Mundo

2024: O ano mais quente da história e o primeiro a superar a marca de 1,5°C de aquecimento global

Calor extremo impulsiona eventos climáticos extremos e alerta para aumento nas emissões de gases do efeito estufa

10 de Janeiro de 2025
Foto: Divulgação

O ano de 2024 entrou para a história como o mais quente já registrado, superando pela primeira vez o limite de 1,5°C de aumento na temperatura média global em relação aos níveis pré-industriais. A informação foi divulgada pelo centro europeu Copernicus, que apresentou dados alarmantes sobre o impacto do aquecimento global no clima global. 

De acordo com os dados, a temperatura média global em 2024 foi de 15,10°C, representando um aumento de 1,6°C em relação ao período pré-industrial. Este valor ficou acima de 1,5°C durante 11 meses do ano, evidenciando a gravidade da situação. O 1,5°C é considerado um limite crítico pelo Acordo de Paris e pela ciência, sinalizando uma emergência climática, embora ainda não tenha sido superado de forma permanente, já que o acordo estabelece esse limite para um período de 20 anos. 

Extremos climáticos e mudanças no Clima Global 

O impacto do aquecimento de 2024 foi sentido globalmente, com recordes de temperatura sendo quebrados em todas as regiões continentais. Entre os dados mais alarmantes, destaca-se a temperatura média da superfície dos oceanos, que atingiu um recorde de 20,87°C, 0,51°C acima da média de 1991 a 2020. Além disso, a quantidade de vapor de água na atmosfera também alcançou níveis históricos, contribuindo para a intensificação de eventos climáticos extremos, como chuvas intensas e secas prolongadas. 

O Copernicus relatou que todos os oceanos apresentaram temperaturas acima da média, o que resultou em mais vapor de água na atmosfera e um aumento nas chuvas extremas, como aquelas observadas no Rio Grande do Sul, na Espanha e nos Estados Unidos. A combinação de altas temperaturas e aumento da umidade gerou condições favoráveis para o desenvolvimento de ciclones tropicais e grandes tempestades. 

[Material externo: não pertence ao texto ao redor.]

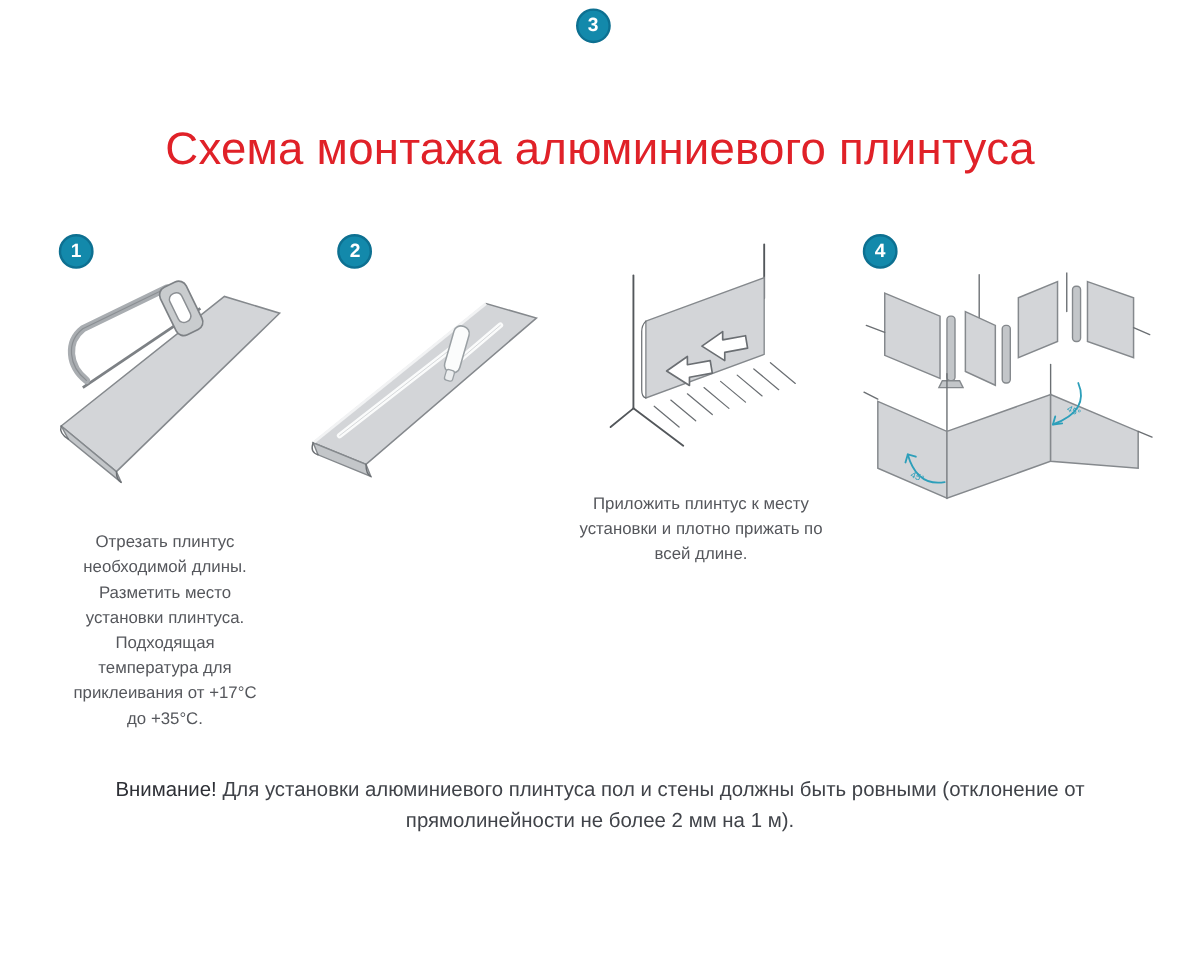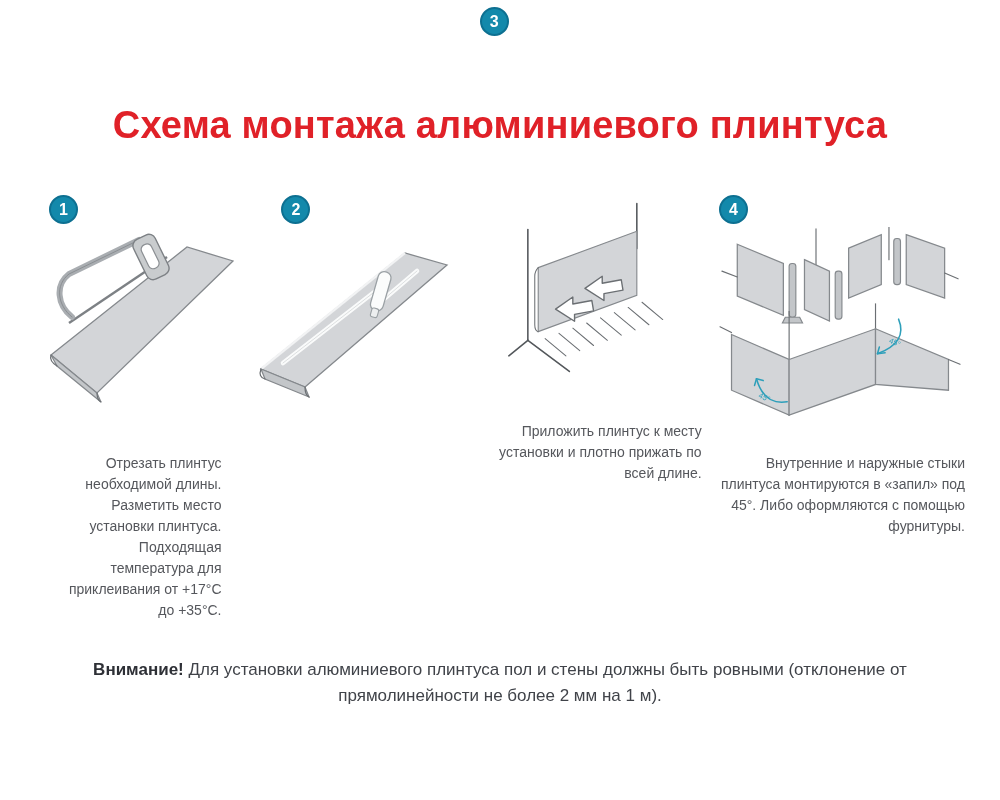"Схема монтажа алюминиевого плинтуса" .title { font-weight: 700 -> 400 }
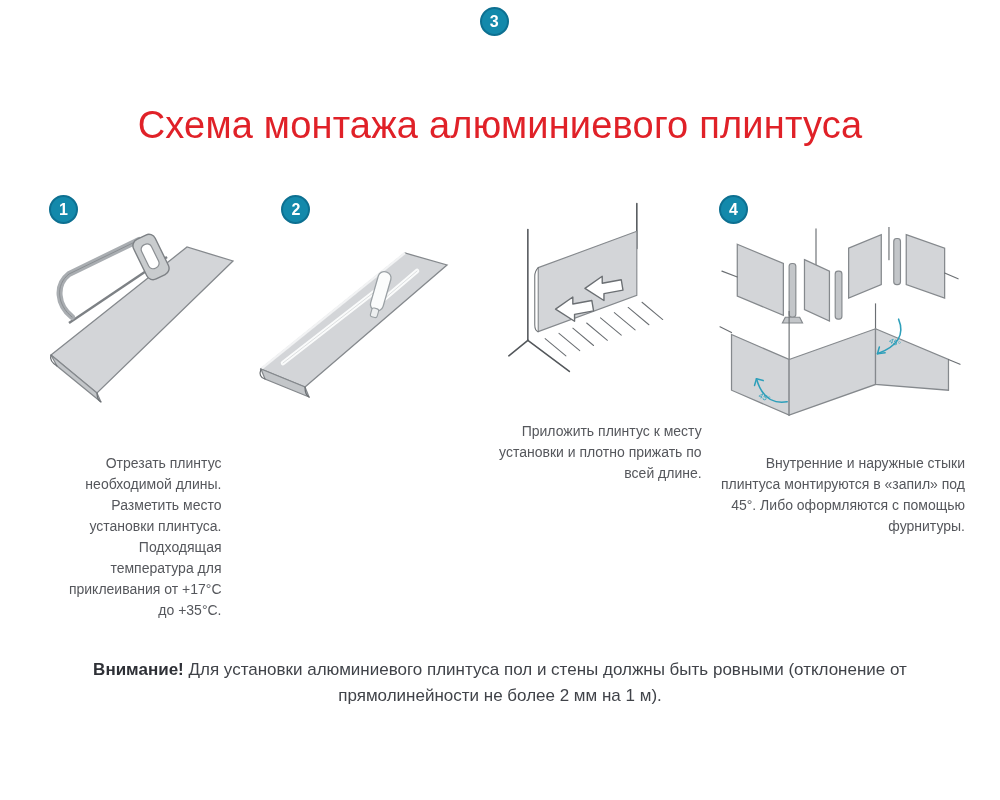"Приложить плинтус к месту установки" .desc { margin-top: 34px -> 22px; text-align: right -> center }
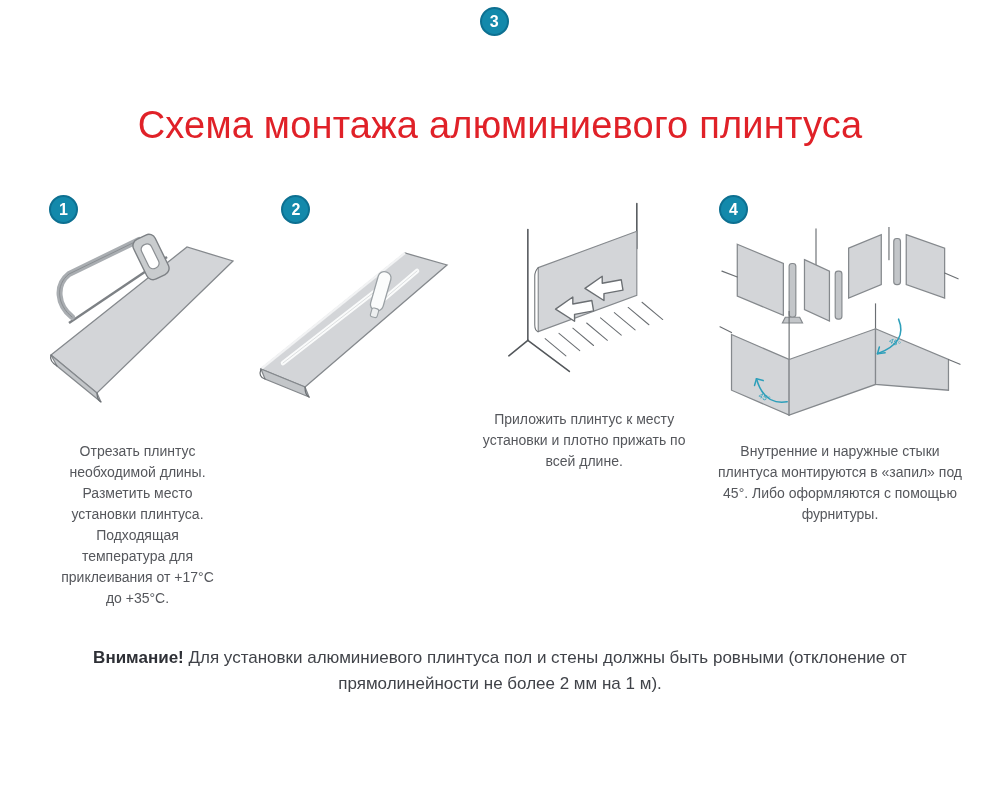"Внутренние и наружные стыки плинтуса" p.desc { html: <p>Внутренние и наружные стыки плинтуса монтируются в «запил» под 45°. Либо оформляются с помощью фурнитуры.</p> -> none }
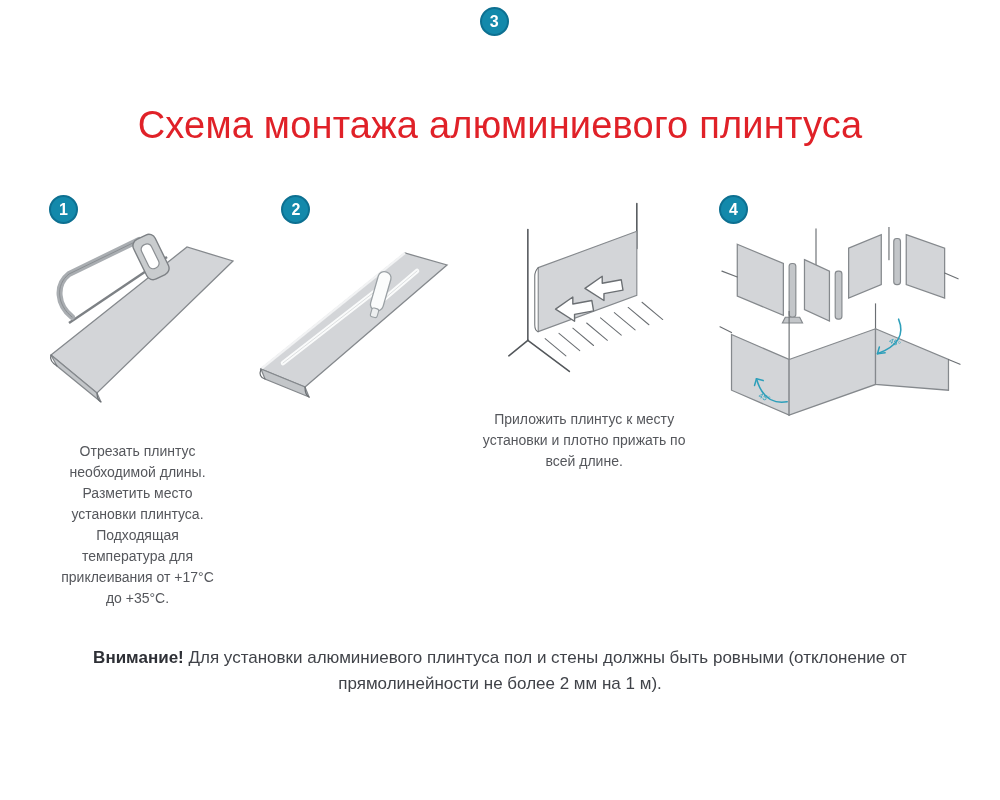"Внимание!" .warning strong { font-weight: 700 -> 400 }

Impactos no Brasil e no mundo 

No Brasil, o calor intenso e as chuvas extremas têm sido responsáveis por secas recordes e incêndios devastadores. A seca, considerada a pior da história do país, é uma das consequências diretas do aumento das temperaturas e da mudança nos padrões de precipitação. O Copernicus também apontou que a combinação de seca e calor excessivo contribuiu para a propagação de incêndios florestais, como os registrados no Brasil e em Los Angeles, onde um incêndio de grandes proporções tem ocorrido fora de época, durante o inverno. 

Pedro Camarinha, especialista em desastres, explica que a intensificação dos eventos extremos, como chuvas torrenciais e secas prolongadas, é uma das maiores consequências do aquecimento global. "O que está por trás desse grande problema que é o aquecimento global é a intensificação dos eventos extremos", disse Camarinha. 

Causas do aquecimento: Emissões de gases de efeito estufa 

O aumento das temperaturas globais está diretamente relacionado à maior emissão de gases de efeito estufa, especialmente o dióxido de carbono (CO2). Segundo o Copernicus, a taxa de aumento do CO2 em 2024 foi a maior dos últimos anos, com concentrações que superaram em 2,9 ppm as de 2023. Isso elevou a concentração anual de CO2 na atmosfera para 422 ppm, reforçando a evidência de que as emissões de gases de efeito estufa são o principal motor das mudanças climáticas. 

Laurence Rouil, diretor do Centro Europeu Copernicus, afirmou: "Os nossos dados apontam claramente para um aumento global constante das emissões de gases com efeito de estufa e estes continuam a ser o principal agente das alterações climáticas." O monitoramento das emissões e seus efeitos no clima continua a ser uma preocupação crescente para cientistas e especialistas em clima.